In the picture with teenagers, they had to differentiate girls (blondes in topics) from a guy (well, a guy like a guy...)
To distinguish... The reasoning was brilliant:
Well, girls in such topics... A boy would never dress like that. There is a Tokio Hotel.
And how can I, after that, be asked, calmly conduct the lesson?! to

[ + 41 - ] Comment quote №2431
 10.03.2008
Scary Guy :
People, to what state should I roast the grills?

by MoP$:
Until they ask for mercy.

[ + 40 - ] Comment quote №2430
 10.03.2008
Atreides: I helped our admin put the net today
St1ll :?? to
St1ll: You’re like in Linux or a bubble.
Atreides: What a nice Linux, we bought an office table tennis set.

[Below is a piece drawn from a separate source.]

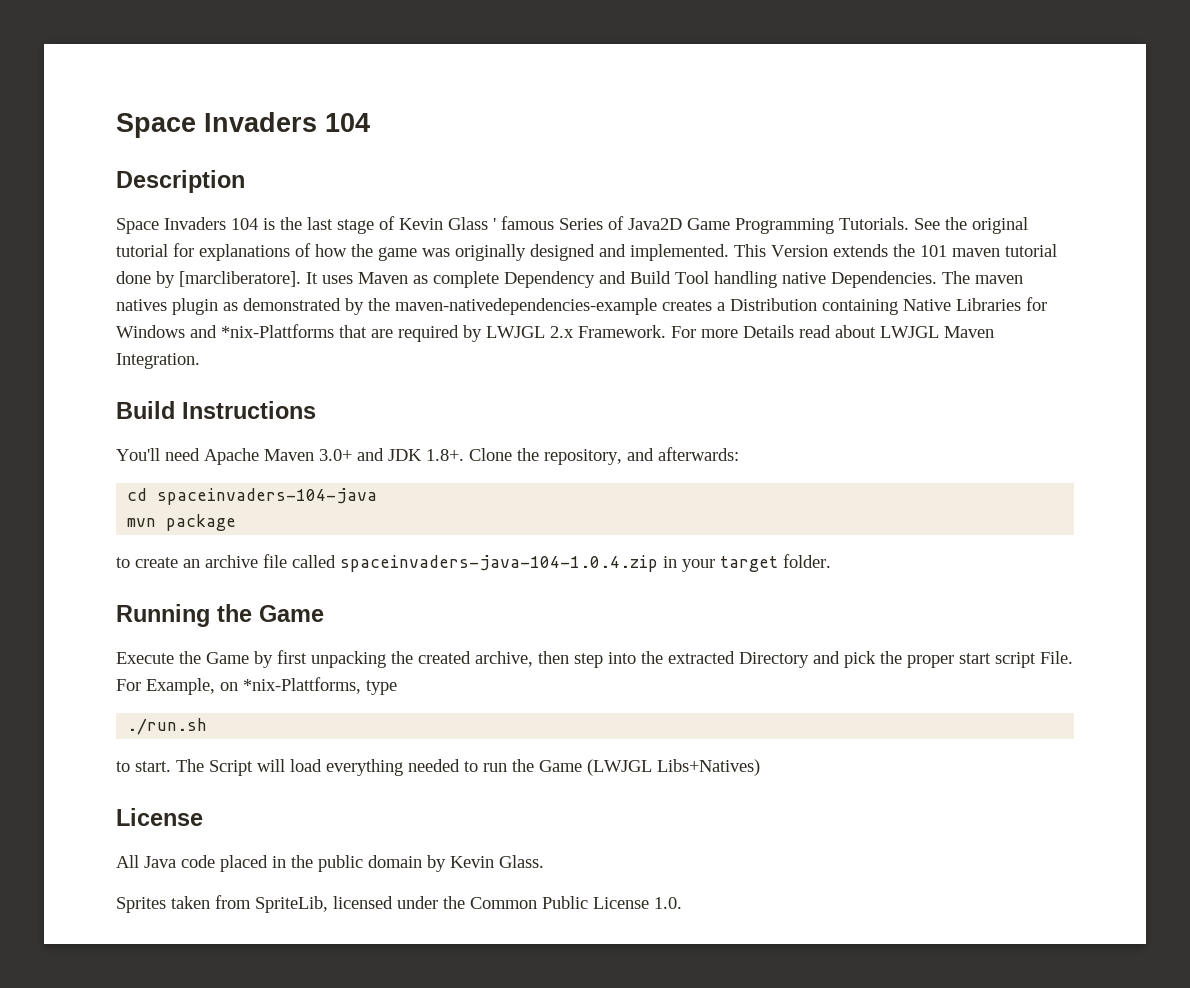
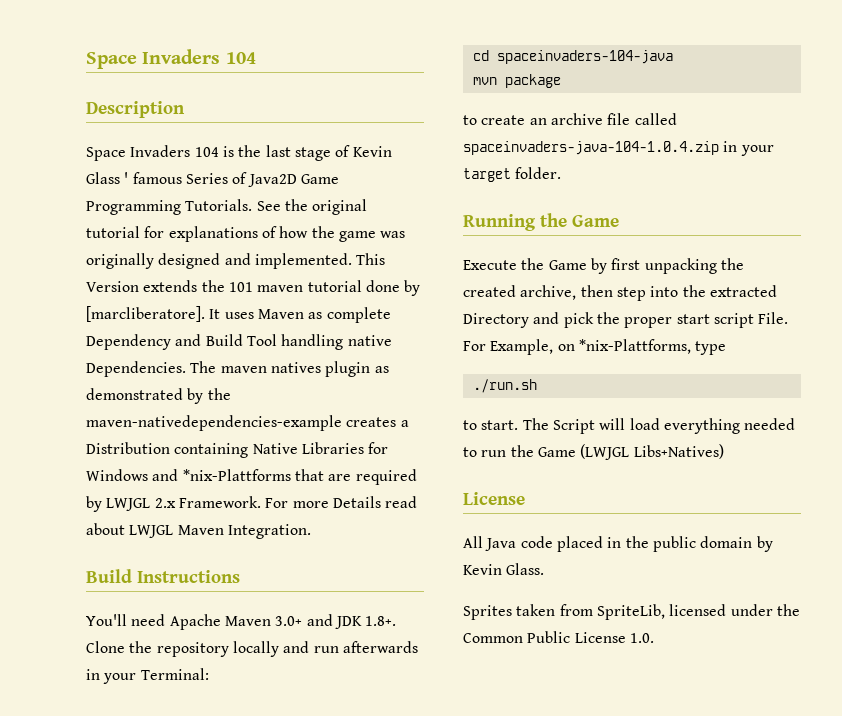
[544,447,739,465] repository, and afterwards: -> [156,641,418,657] [86,668,209,684] repository locally and run afterwards in your Terminal:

[ + 56 - ] Comment quote №2429
 10.03.2008
^ Archangel^ (10:39:10 9/03/2008)
I stood there drinking tea, burning in the window. And there all morning some sink lays, here a guy runs out of the neighboring entrance and shouts "Stop, fool!!It pins this seam, it flies on a beautiful bow and knocks out the window of some apartment, itself, falls there. I barely drowned with tea, but that's not all, in a few minutes from this apartment comes a scream "Museo, you've been found!" I live in a foolish city...

[ + 44 - ] Comment quote №2428
 10.03.2008
I bought a fireplace, and it was written in the instructions.
"Keep away from children and other flammable objects"
The Satanic lighthouse.

[ + 40 - ] Comment quote №2427
 10.03.2008
I left the money in the refrigerator, give it to my grandmother.
2 What?
What a coke, our own!
2) We have two of them.
Fuck it, Nina.
Do you fuck your brains for a long time? We have both grandmothers of Nina!! to
It is fucking. ?

[ + 36 - ] Comment quote №2426
 10.03.2008
by Fushech
I got instructions from a Chinese car TV and realized that I didn’t understand anything about technology. Orphography of the Chinese.
"You can not dismantle the TV, the high voltage inside is dangerous.." "Remove the antenna from the thick end after use" "Connect the unwritten sound cable to the red and white sound node" "Put the metal support piece, which is in the western body of the TV" mother it also with the compass to install

[ + 42 - ] Comment quote №2425
 10.03.2008
From a school composition based on the story of Gogol "Shinel"(Orthography preserved)
In one department there lived an official, he was called Abkaki Abkakovich, his family name was Bashmakov, he was small, splashy, blind, marshy and with baldness in all lithos.
Abkaki worked as a towel counselor.All the year, Bashmakov wore boots and only changed pads once a year.Abkaki was very unattractive and none of the officials wanted to honor him.Someone didn't know where this tiny bureaucrat came to the office.Everything was spoofed on him.The first worker sucked a paper under his nose and Abkaki began to rewrite it.Bashmakov was very labor-intensive and loved his business.

[ + 34 - ] Comment quote №2424
 10.03.2008
The most harmful shit on earth is the thinkers. Ordinary writers

They tend people to sleep, and these to insomnia.